#### EXCERPTED RECORDS ####
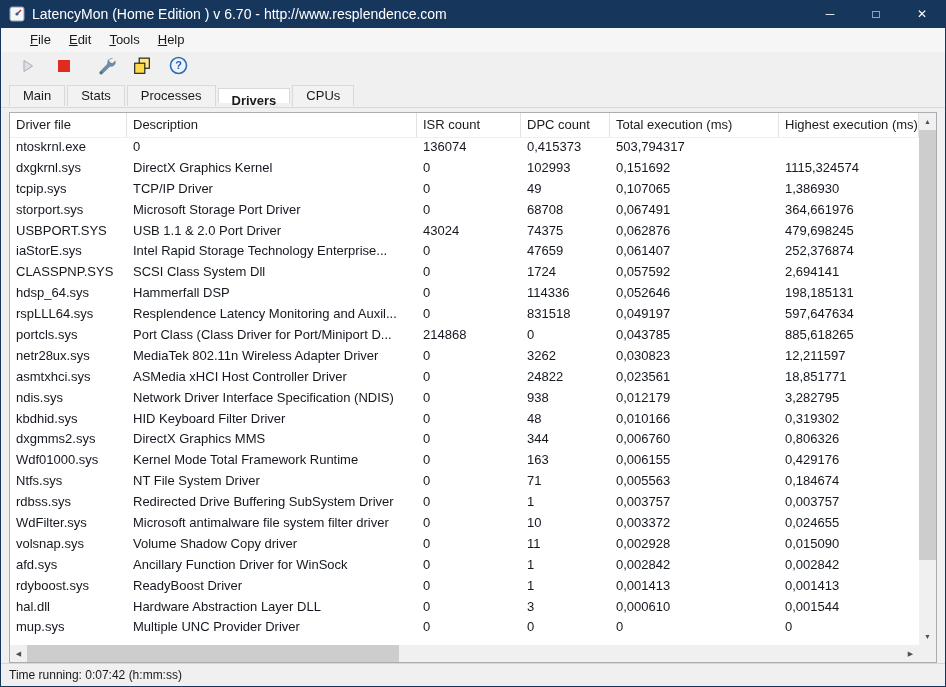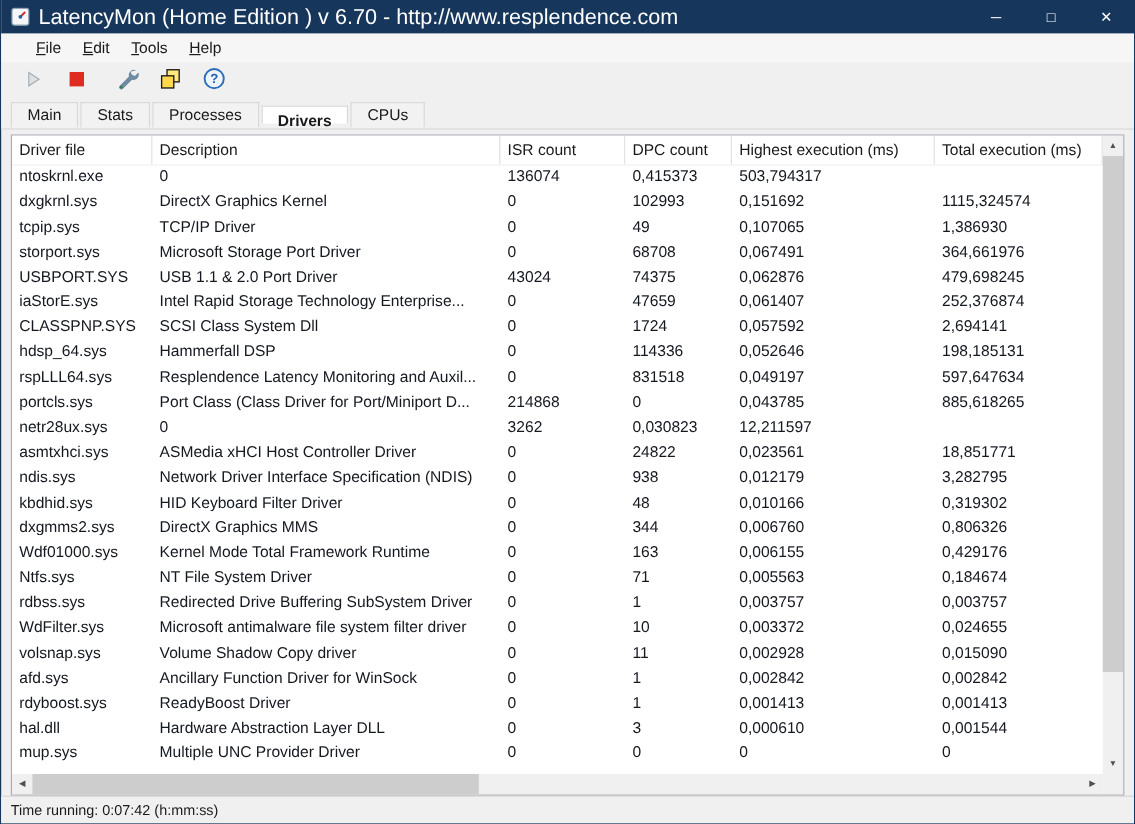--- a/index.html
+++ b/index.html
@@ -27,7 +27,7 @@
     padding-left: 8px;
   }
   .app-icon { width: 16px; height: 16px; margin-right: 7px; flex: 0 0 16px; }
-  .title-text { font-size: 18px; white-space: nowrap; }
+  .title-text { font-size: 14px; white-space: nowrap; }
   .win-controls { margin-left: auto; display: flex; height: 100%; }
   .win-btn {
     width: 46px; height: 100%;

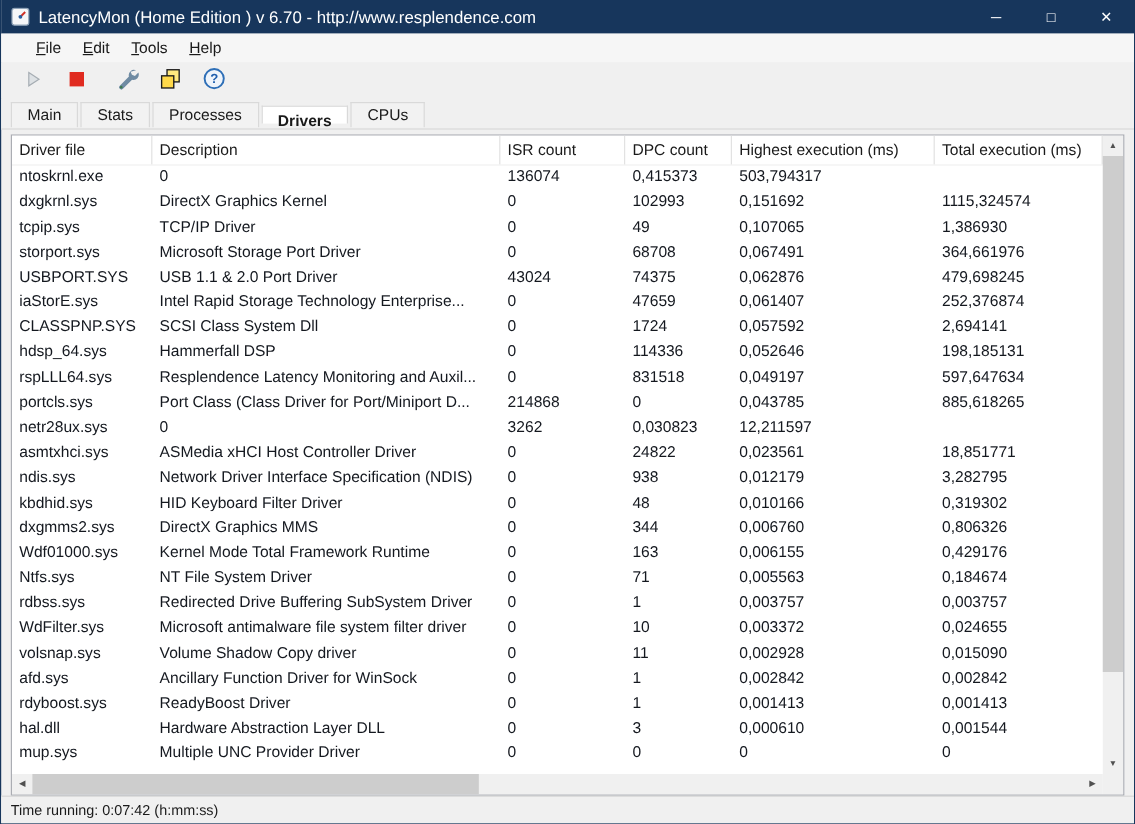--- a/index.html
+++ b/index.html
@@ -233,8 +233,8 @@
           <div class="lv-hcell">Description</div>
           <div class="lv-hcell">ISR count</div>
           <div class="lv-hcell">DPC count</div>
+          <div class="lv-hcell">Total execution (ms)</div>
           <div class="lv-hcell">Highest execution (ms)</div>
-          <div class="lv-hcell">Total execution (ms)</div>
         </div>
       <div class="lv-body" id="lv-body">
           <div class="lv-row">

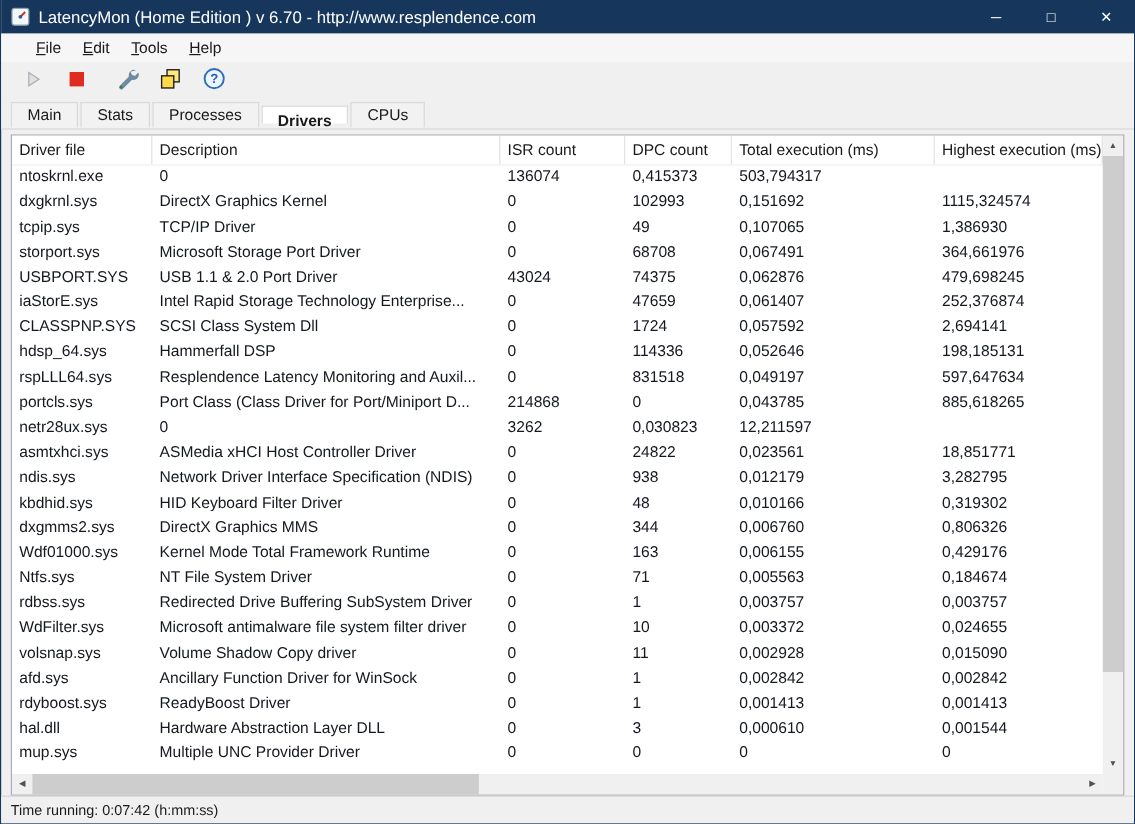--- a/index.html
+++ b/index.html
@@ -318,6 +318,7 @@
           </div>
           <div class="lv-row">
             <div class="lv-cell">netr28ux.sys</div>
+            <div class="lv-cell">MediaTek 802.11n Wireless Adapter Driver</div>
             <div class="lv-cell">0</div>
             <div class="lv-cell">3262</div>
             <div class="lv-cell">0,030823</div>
####
#### EXCERPTED RECORDS ####
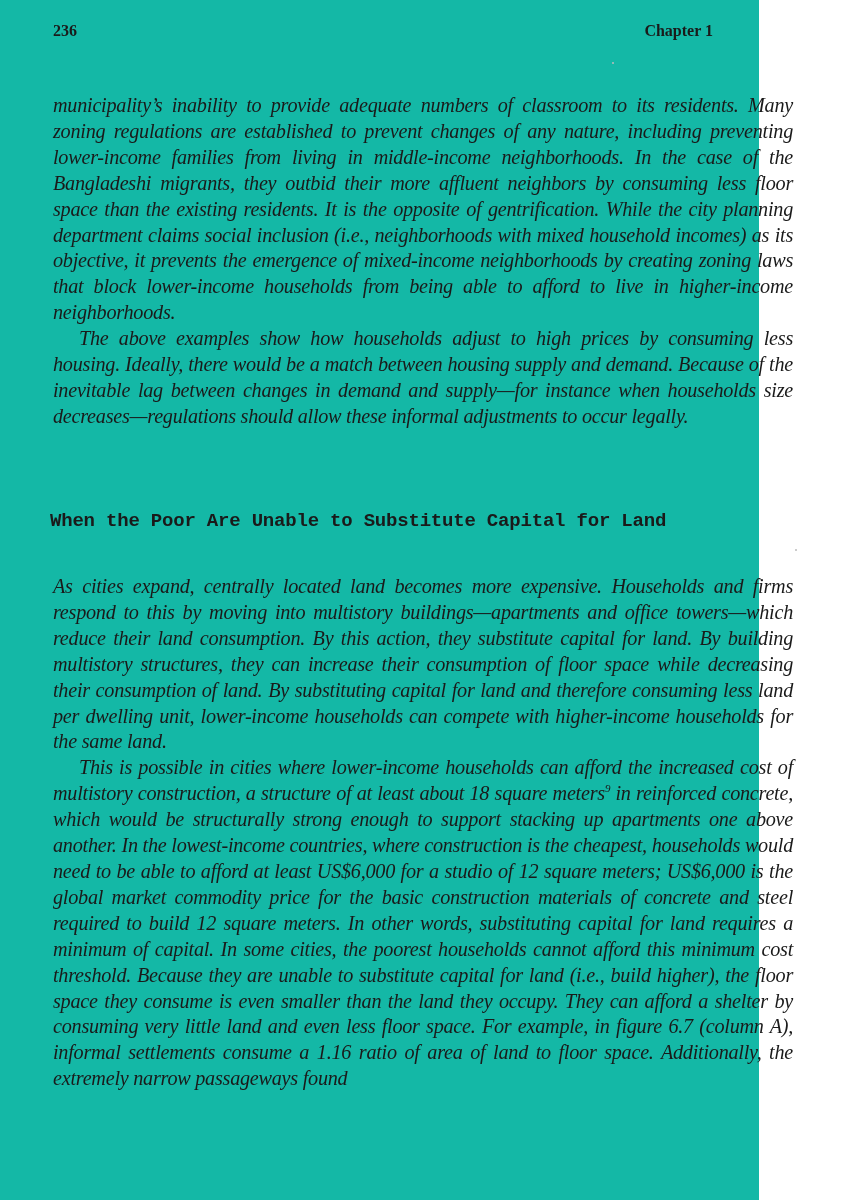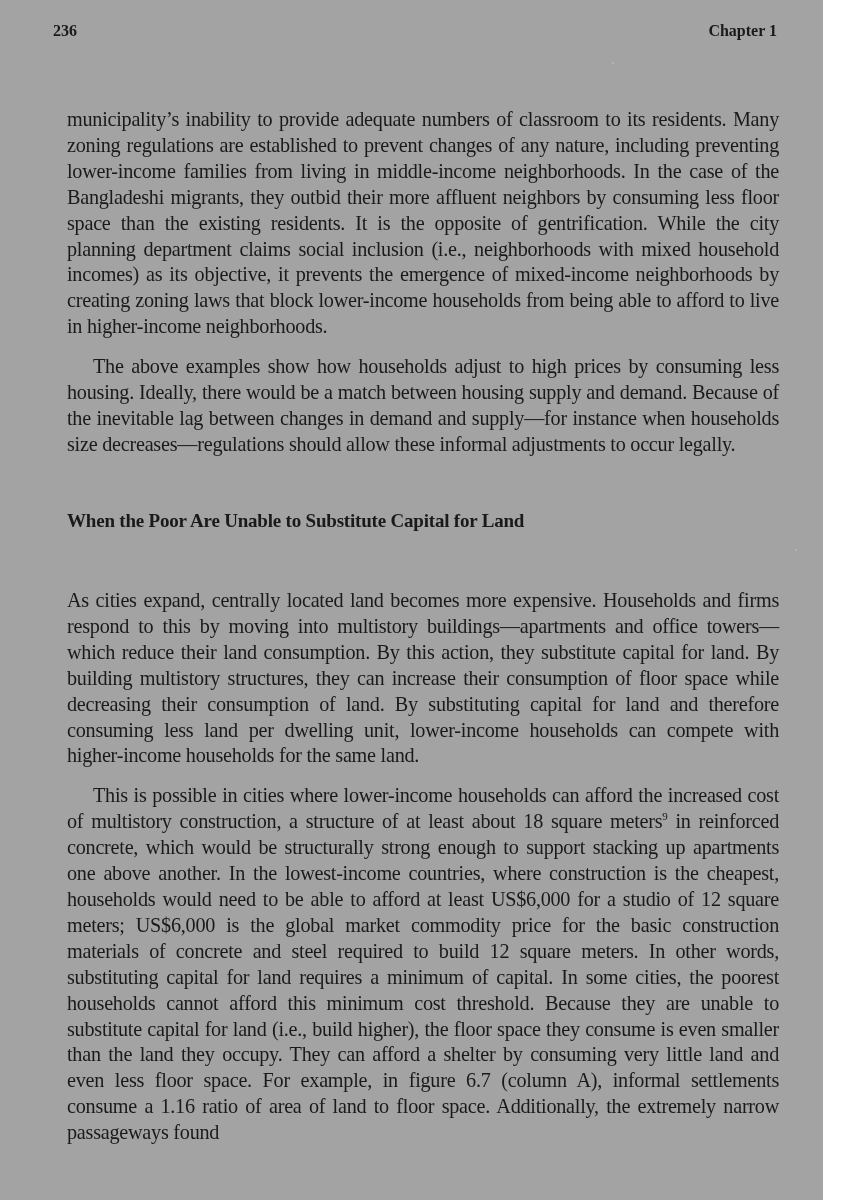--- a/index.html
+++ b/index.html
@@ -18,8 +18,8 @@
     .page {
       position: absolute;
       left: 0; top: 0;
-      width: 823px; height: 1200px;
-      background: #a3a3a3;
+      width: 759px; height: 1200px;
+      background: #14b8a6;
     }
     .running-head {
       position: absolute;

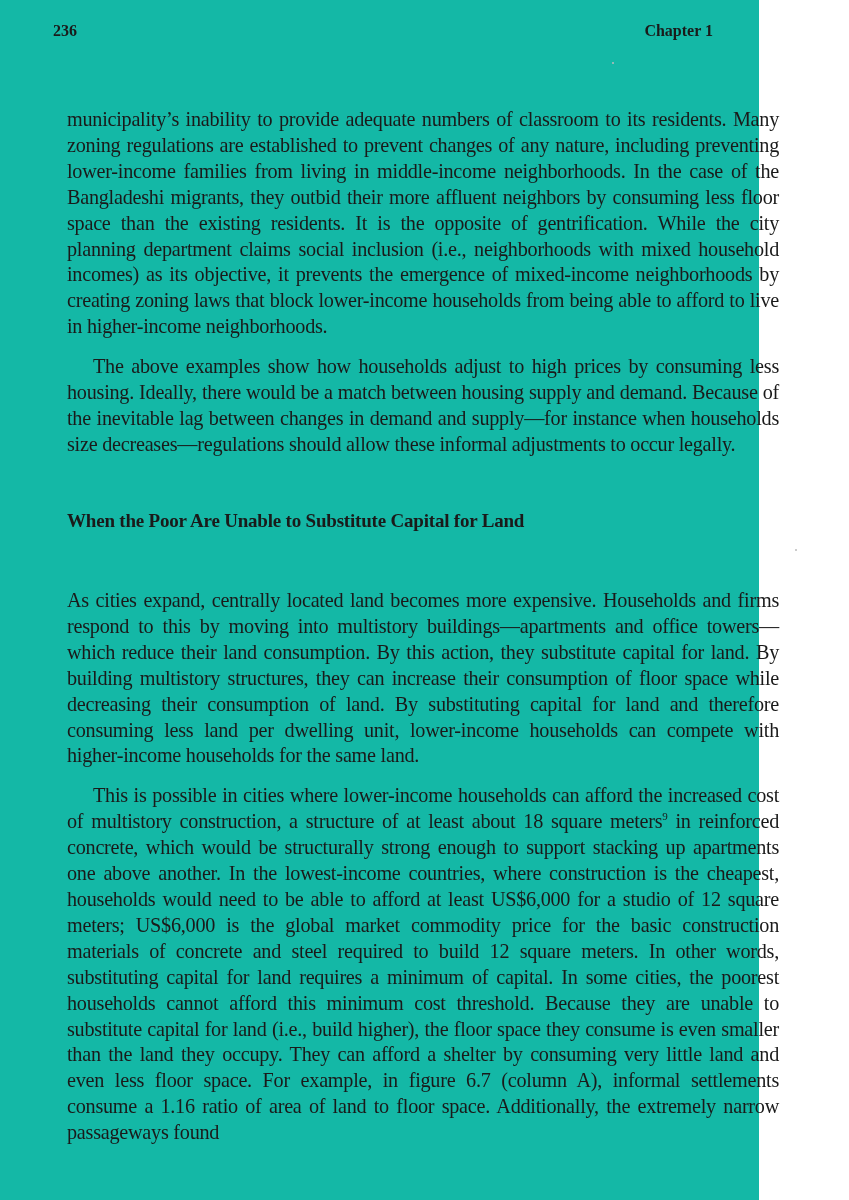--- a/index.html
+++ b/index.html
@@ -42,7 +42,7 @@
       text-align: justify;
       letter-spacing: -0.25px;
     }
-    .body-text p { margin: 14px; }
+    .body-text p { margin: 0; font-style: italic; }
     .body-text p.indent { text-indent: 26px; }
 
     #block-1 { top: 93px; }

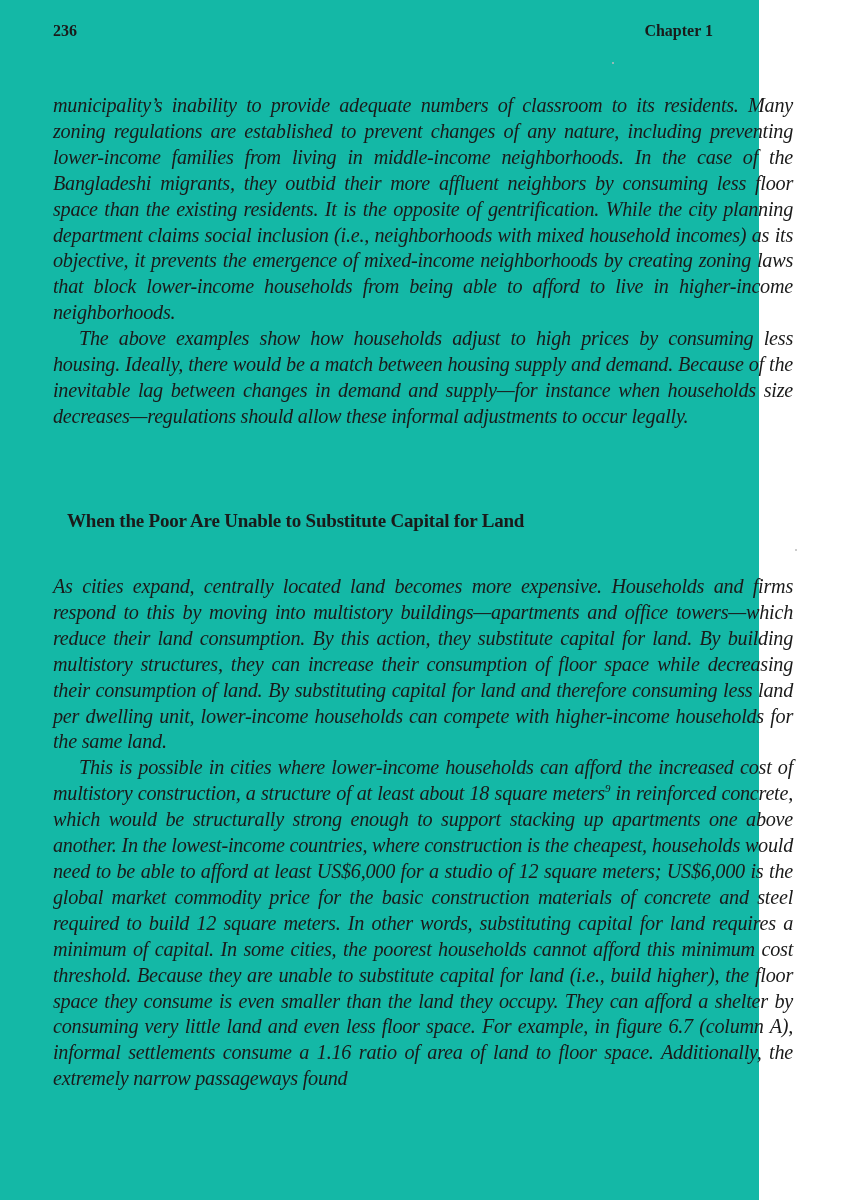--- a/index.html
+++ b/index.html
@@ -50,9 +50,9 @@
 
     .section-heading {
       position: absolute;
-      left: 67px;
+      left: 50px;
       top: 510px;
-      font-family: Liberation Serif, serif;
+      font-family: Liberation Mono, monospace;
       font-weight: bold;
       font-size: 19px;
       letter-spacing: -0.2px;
####
== EXERCISE DETAILS ==
Select and copy every line of the listing with the word "Total".

== PROBLEM SOLUTION ==
+          <div class="lv-hcell">Total execution (ms)</div>
-          <div class="lv-hcell">Total execution (ms)</div>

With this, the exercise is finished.